The Social Justice Coalition, a non-governmental group that works in Khayelitsha, has been collecting testimonials from people who have fallen foul of criminals while trying to find a place to go to the toilet. One man was attacked while squatting down beside the highway by a group of men who demanded his cellphone and stabbed him.

That, said Gavin Silber, the coalition's coordinator, is a daily fact of life in Khayelitsha and the reason why the organisation campaigns to get the city to do better in terms of providing sanitation.

"It may seem like a small thing. But if you get the sanitation working and do so by involving the community, you create a safer environment and one where people trust their city more."

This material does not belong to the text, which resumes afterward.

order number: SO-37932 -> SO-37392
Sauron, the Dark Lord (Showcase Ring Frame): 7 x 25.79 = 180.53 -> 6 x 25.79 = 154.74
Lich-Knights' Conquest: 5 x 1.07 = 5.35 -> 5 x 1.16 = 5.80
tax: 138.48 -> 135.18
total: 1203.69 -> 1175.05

The coalition's campaign bore fruit when the city created a janitorial service, he said. It was supposed to be a way of giving people jobs – cleaning the toilets and reporting any faults. But it has not worked.

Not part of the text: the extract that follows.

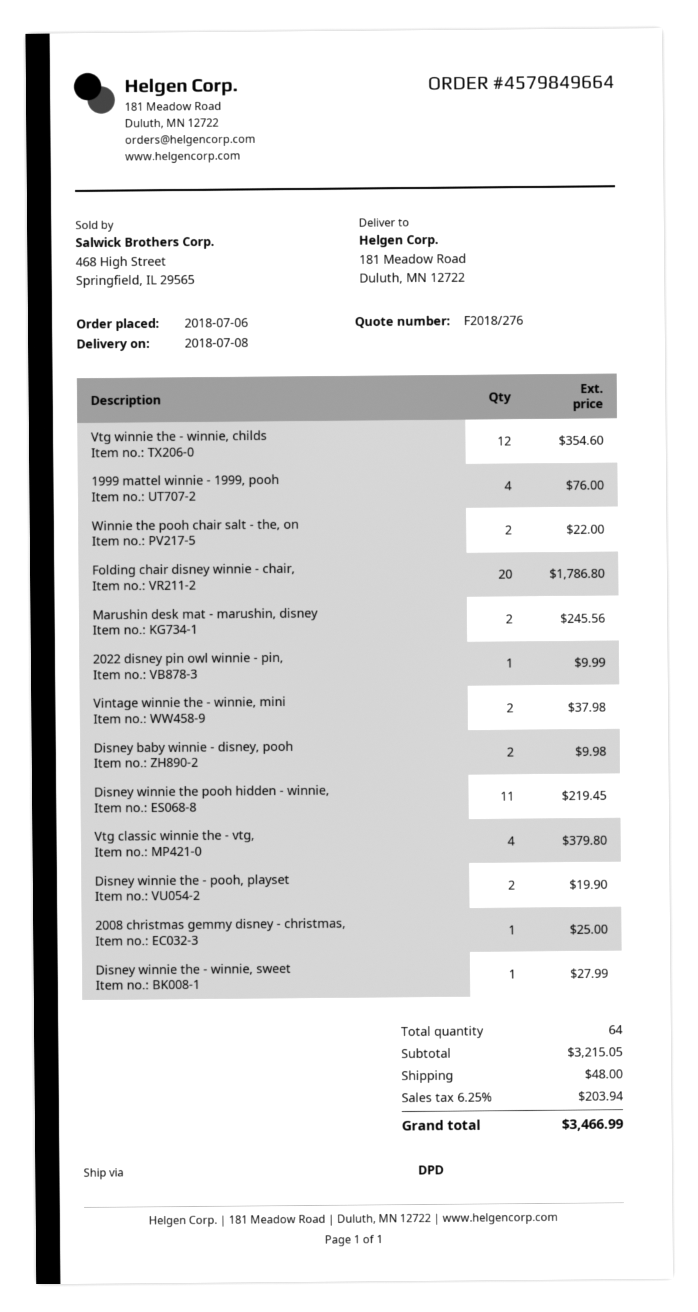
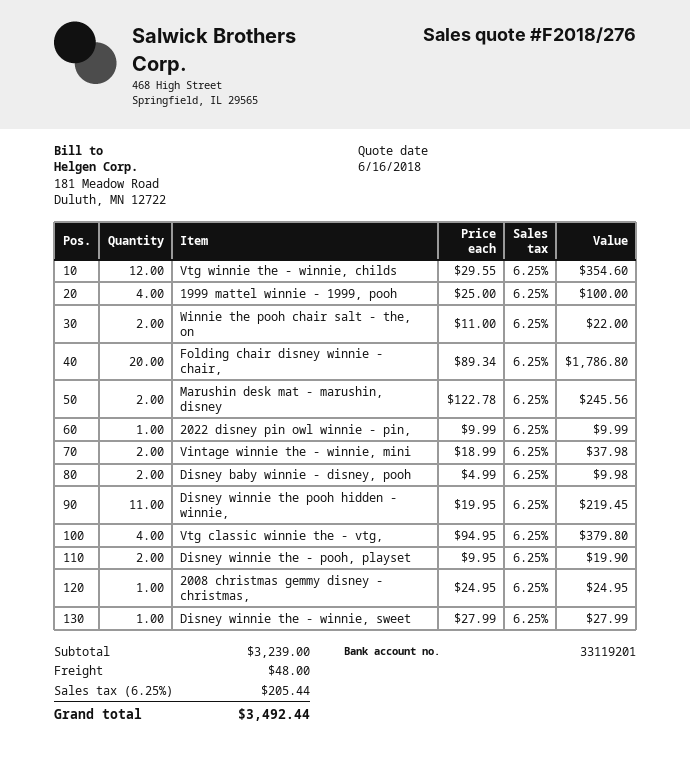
1999 mattel winnie - 1999, pooh: 4 for 76.00 -> 4 for 100.00
2008 christmas gemmy disney - christmas,: 1 for 25.00 -> 1 for 24.95
subtotal: 3215.05 -> 3239.00
tax: 6.25% = 203.94 -> 6.25% = 205.44
total: 3466.99 -> 3492.44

Patricia de Lille, executive mayor of Cape Town, has admitted this.

Community consultation
"I would like to apologise to the affected communities," she said in a press statement. Although 282 janitors were employed, they did not have adequate clothes or training and were not monitored, she said. But with lessons learnt, the programme will be attempted again.

"Of further concern is that little or no provision was made for community consultation or education," she said.

This is critical, said Silber. "You have to include the community in its own development. If you don't then they have no ownership [of it] and these projects will fail."

Kylie Hatton, the city's spokesperson, said the programme is a victim of its own success, with people streaming into Khayelitsha because of the work opportunities. So any services that are provided are overwhelmed by people coming into the area to use them.

Councillor Shehaam Sims, mayoral committee member for utility services, said providing toilets to areas such as RR is a real problem, as is maintaining them. Although RR has 188 flushing toilets, 579 portable toilets and 100 chemical toilets, they are always being broken, Sims said.

They might stink, but locals seemed to have mastered their gag reflex. A bright yellow sticker on a row of flushing toilets tells people who to call to report a leak, but water in one of the toilets runs constantly.

Mpathi Baliso, standing outside the toilets talking to someone inside, said there is no response when the number is dialled.

He said people come from far away to use "his toilets", even if three of them are blocked. And when the queue for them becomes too long, people go to the verge of the N2. "Where else can we go?" he said.